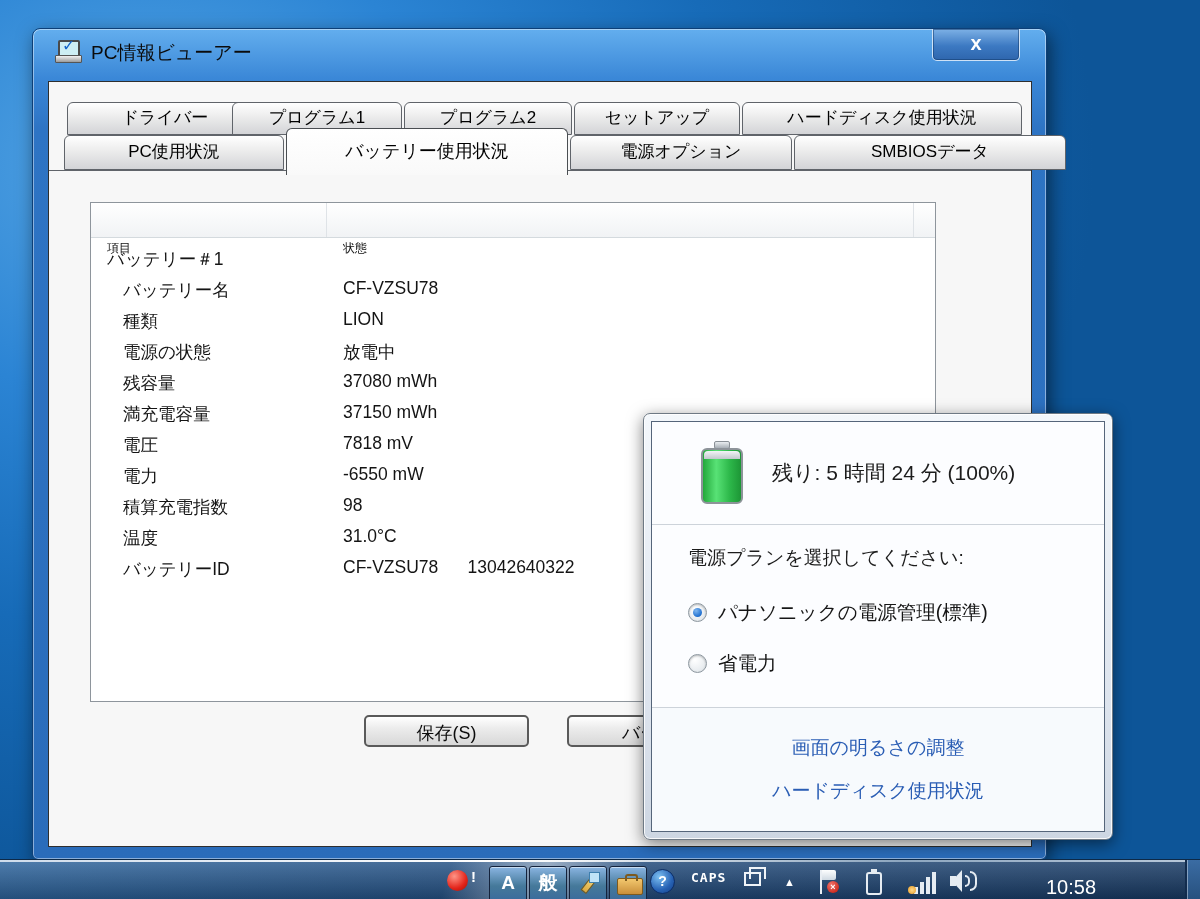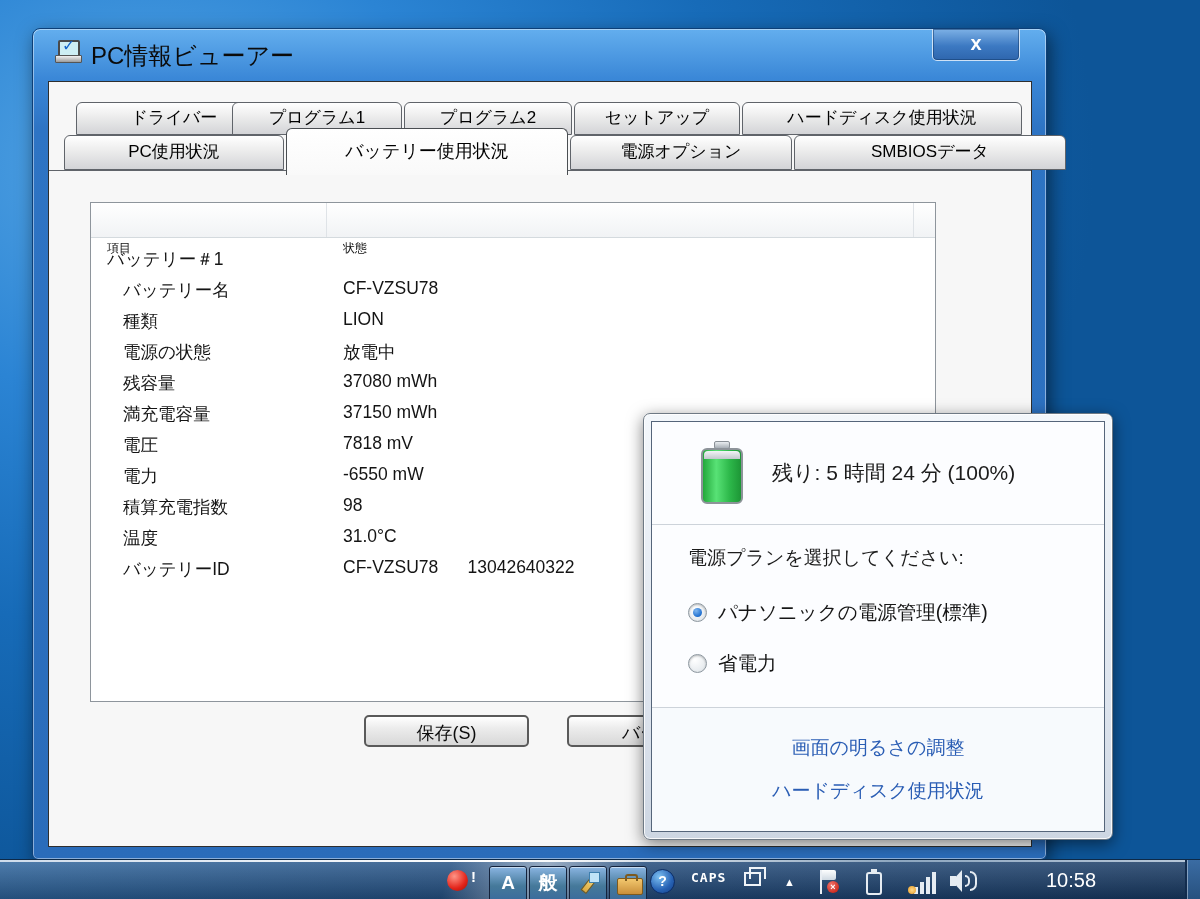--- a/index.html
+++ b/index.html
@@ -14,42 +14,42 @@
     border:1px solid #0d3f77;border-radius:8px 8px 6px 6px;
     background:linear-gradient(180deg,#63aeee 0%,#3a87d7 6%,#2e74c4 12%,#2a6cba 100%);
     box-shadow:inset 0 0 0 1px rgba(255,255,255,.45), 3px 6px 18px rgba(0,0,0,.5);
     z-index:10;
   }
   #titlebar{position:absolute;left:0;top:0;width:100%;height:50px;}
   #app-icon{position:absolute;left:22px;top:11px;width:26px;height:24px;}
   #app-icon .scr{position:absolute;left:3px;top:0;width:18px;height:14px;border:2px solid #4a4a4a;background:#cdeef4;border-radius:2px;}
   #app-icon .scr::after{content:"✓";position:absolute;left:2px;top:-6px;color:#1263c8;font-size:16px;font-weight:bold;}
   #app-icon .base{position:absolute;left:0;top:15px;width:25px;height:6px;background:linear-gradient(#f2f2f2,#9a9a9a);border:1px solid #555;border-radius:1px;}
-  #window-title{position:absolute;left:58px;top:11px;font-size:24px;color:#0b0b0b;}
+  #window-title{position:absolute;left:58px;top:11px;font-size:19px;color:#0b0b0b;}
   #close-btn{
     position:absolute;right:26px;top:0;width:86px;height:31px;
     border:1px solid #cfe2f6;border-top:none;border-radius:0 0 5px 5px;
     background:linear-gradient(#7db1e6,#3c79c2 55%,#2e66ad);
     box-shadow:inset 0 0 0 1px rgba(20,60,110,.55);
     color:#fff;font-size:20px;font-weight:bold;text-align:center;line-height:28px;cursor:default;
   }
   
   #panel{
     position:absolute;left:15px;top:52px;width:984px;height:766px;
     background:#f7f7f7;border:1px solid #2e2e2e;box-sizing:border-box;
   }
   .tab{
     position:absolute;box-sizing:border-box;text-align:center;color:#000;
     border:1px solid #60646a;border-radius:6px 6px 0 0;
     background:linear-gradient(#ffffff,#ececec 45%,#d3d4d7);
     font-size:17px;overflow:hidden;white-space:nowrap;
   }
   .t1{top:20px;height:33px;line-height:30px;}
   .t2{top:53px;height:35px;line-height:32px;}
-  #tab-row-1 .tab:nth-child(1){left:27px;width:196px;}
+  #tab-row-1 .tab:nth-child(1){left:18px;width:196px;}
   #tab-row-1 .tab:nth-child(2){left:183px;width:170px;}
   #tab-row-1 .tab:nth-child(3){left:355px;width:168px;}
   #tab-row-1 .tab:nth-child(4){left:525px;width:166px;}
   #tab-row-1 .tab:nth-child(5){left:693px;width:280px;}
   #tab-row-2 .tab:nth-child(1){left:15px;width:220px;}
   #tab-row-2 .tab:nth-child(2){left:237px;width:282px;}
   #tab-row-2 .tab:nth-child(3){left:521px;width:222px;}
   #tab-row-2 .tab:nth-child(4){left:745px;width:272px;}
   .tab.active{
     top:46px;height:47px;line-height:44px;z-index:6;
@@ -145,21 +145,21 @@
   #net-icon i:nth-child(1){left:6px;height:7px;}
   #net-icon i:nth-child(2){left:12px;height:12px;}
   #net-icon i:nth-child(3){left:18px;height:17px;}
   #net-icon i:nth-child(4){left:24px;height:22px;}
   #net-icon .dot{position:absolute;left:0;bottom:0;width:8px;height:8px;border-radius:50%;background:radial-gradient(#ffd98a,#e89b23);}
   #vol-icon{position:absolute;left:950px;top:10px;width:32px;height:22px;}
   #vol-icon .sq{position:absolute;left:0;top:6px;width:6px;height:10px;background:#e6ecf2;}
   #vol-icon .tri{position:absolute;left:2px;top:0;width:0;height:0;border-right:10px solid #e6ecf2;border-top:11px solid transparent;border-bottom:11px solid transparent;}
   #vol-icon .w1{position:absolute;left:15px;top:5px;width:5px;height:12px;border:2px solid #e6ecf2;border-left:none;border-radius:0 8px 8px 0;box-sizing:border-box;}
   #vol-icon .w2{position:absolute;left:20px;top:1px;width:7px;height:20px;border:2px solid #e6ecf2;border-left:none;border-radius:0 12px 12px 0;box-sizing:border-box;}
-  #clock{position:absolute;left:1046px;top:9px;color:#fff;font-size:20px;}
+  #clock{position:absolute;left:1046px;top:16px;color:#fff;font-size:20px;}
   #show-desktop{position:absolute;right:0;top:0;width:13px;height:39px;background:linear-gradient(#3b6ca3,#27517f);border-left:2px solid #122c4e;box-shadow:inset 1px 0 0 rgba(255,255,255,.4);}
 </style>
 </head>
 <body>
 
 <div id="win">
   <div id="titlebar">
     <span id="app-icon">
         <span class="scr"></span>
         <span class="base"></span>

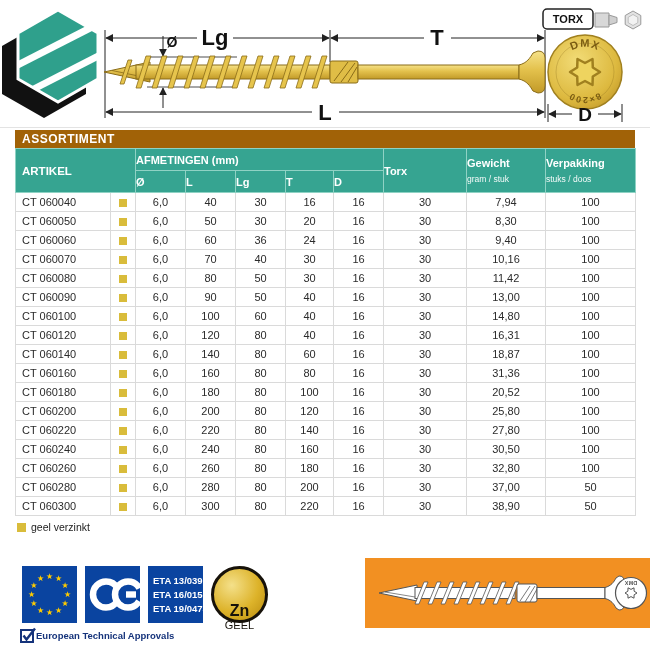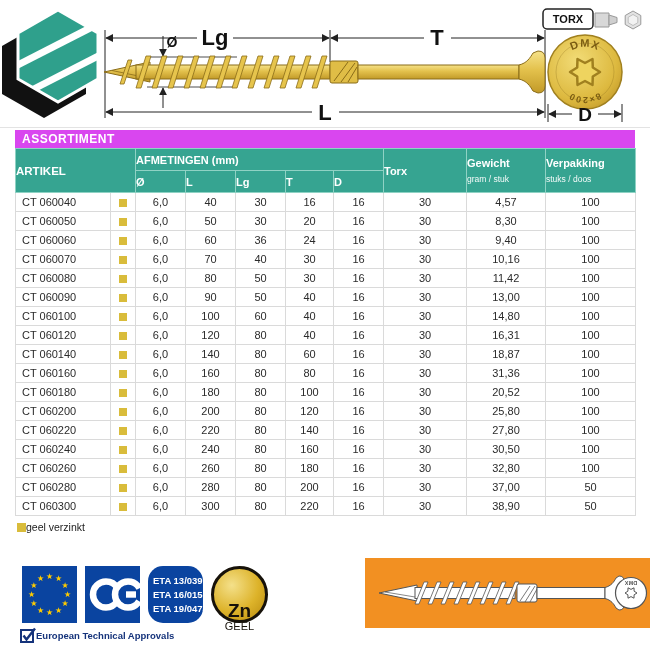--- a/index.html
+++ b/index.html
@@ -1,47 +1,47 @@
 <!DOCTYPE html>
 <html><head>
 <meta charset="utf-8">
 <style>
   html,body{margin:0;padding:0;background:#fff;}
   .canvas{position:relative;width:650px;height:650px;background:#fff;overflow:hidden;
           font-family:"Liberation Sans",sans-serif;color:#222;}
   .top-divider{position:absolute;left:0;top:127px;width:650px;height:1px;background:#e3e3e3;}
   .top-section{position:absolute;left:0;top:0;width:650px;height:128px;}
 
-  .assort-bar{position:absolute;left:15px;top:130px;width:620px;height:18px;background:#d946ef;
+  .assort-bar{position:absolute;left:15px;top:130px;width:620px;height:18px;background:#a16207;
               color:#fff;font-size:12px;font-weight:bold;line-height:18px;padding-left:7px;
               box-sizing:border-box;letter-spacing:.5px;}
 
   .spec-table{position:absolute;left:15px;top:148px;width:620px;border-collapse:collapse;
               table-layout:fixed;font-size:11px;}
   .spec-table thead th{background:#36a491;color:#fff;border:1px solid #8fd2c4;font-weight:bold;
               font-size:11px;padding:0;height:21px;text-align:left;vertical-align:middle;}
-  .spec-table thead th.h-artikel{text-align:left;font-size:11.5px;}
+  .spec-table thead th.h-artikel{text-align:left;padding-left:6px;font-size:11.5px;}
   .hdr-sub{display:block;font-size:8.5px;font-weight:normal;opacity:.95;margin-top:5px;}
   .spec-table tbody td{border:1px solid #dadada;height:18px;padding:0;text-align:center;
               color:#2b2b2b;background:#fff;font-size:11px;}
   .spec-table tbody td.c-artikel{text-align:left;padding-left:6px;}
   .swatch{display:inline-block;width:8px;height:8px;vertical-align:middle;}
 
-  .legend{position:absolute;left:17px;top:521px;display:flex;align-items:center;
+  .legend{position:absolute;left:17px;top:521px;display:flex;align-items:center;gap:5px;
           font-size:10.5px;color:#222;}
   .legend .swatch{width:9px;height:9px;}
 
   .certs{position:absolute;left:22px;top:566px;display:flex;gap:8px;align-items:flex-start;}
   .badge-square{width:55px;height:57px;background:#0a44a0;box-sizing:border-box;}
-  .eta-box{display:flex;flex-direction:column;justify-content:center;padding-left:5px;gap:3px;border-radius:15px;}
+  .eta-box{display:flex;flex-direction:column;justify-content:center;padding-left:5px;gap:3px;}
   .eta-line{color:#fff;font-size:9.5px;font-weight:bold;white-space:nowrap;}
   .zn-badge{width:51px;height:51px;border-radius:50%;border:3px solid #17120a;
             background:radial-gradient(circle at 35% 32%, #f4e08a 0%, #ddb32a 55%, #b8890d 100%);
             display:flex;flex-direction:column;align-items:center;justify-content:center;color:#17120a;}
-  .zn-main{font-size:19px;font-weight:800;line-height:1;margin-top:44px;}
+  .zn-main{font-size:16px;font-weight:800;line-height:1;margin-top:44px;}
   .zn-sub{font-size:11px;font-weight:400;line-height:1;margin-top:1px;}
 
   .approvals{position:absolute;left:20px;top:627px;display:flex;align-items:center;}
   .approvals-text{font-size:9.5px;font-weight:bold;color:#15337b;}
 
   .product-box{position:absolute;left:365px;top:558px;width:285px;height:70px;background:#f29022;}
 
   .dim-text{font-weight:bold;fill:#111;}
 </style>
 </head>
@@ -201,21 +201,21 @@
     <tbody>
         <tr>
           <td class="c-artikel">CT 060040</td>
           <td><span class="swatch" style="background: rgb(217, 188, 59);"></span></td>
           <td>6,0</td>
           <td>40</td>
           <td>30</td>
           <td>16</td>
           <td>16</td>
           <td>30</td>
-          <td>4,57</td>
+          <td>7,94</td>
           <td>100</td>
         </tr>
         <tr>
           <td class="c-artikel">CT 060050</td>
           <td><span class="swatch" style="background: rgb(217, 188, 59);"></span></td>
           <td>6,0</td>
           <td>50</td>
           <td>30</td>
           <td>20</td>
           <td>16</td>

---+---

» **How to complete this task**: Pick from the records each line that contains the word "right" and show it.

» **Your response**:
     position:absolute;right:26px;top:0;width:86px;height:31px;
   #vol-icon .tri{position:absolute;left:2px;top:0;width:0;height:0;border-right:10px solid #e6ecf2;border-top:11px solid transparent;border-bottom:11px solid transparent;}
   #show-desktop{position:absolute;right:0;top:0;width:13px;height:39px;background:linear-gradient(#3b6ca3,#27517f);border-left:2px solid #122c4e;box-shadow:inset 1px 0 0 rgba(255,255,255,.4);}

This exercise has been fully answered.